Joe Caspermeyer, Media Relations Manager & Science Editor
(480) 727-0369 |


Among the Biodesign Institute’s large thematic areas is a focus on energy and the environment. Our commitment to sustainable initiatives reflects ASU’s leadership in this arena. Our facility was the first in Arizona to earn the top Platinum ranking for environmentally-friendly design and construction from the U.S. Green Building Council.

Our research includes work in the areas of alternative fuel and environmental remediation.

Microbial Biofuel: "Tubes in the Desert"

The Biodesign Institute is part of an ASU initiative to develop a new form of biofuel using tiny microorganisms called cyanobacteria. These photosynthetic bacteria contain lipids (fats) that can be converted directly to high-energy fuels such as biodiesel. Biodiesel can be used as fuel in internal combustion engines or directly by power generating stations. The bacteria would be grown in transparent tubes; so the project has become known as the "Tubes in the Desert" initiative. This renewable technology holds significant promise, with an estimated yield that is many times greater than corn, switch grass, or other plant-based approaches. Furthermore, the bacteria are "fed" carbon dioxide--such as that from conventional coal burning power plants--creating a carbon neutral energy source.

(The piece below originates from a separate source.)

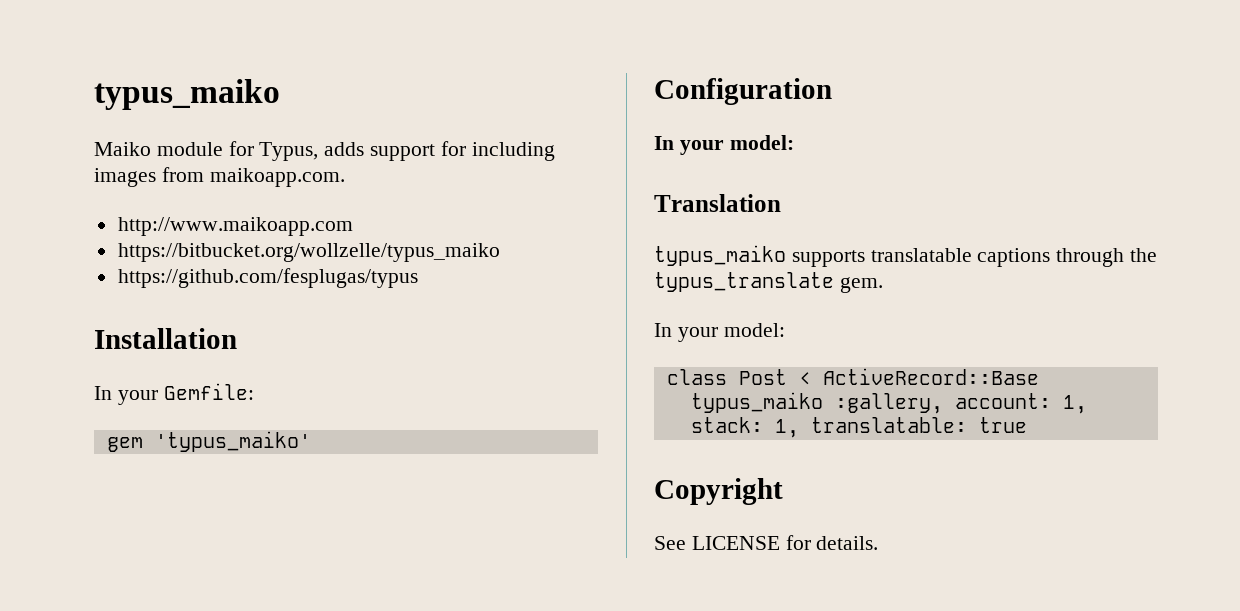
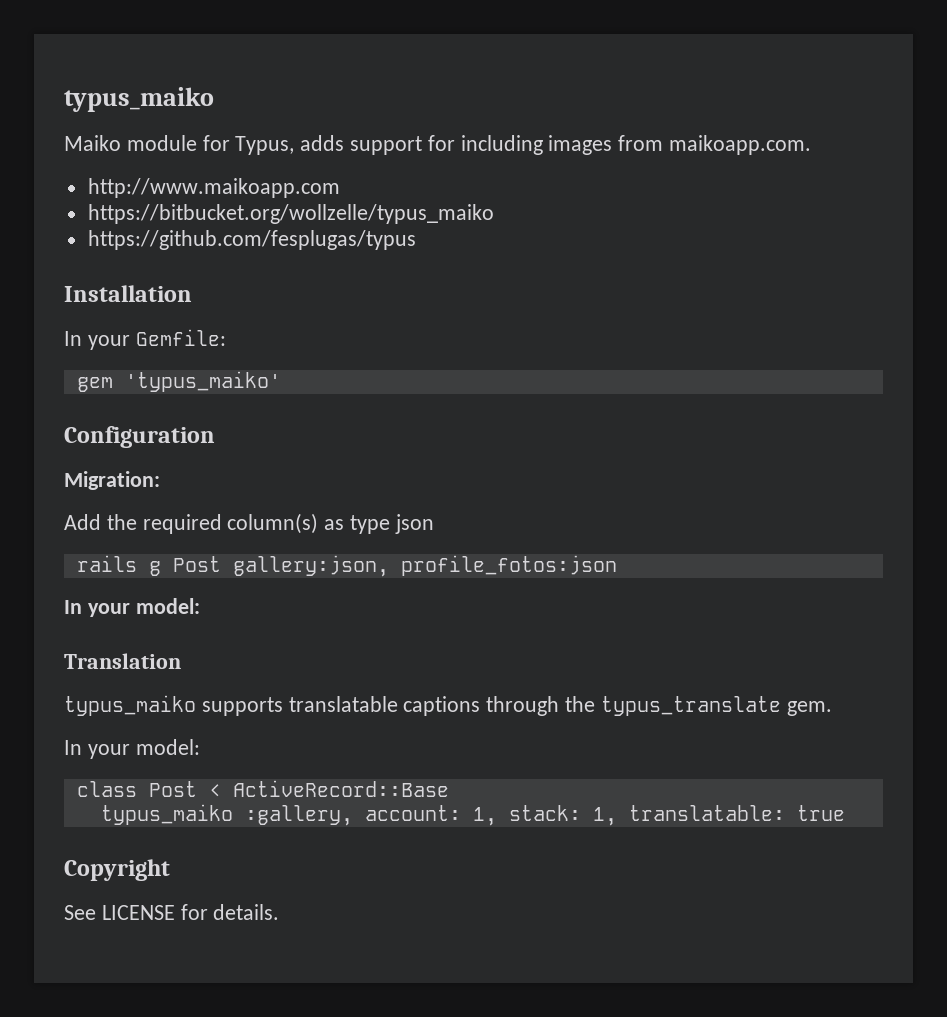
(832, 91) none -> [64,471,160,490] [64,513,434,534] [76,555,617,577] // Migration: // Add the required column(s) as type json // rails g Post gallery:json, profile_fotos:json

Unlike plant biomass, the use of photosynthetic bacteria in the production of biofuel eliminates the need for costly and complex processing, and it allows for the efficient use of land unsuitable for crops. This lack of competition with food production, along with the higher yield per acre, gives the bacteria-based system the potential to replace fossil fuels in a major way, something which other biofuels cannot accomplish given the land mass required and/or growing cycles.


Bruce Rittmann, Director, Biodesign Institute’s Center for Environmental Biotechnology
Willem Vermaas, Professor, ASU School of Life Sciences
Neal Woodbury, Director, Biodesign Institute’s Center for BioOptical Nanotechnology

Hydrogen Energy

A $2.5 million investment, spanning five years, will drive research in developing alternative fuel that uses sunlight and advanced bacteria to create biohydrogen.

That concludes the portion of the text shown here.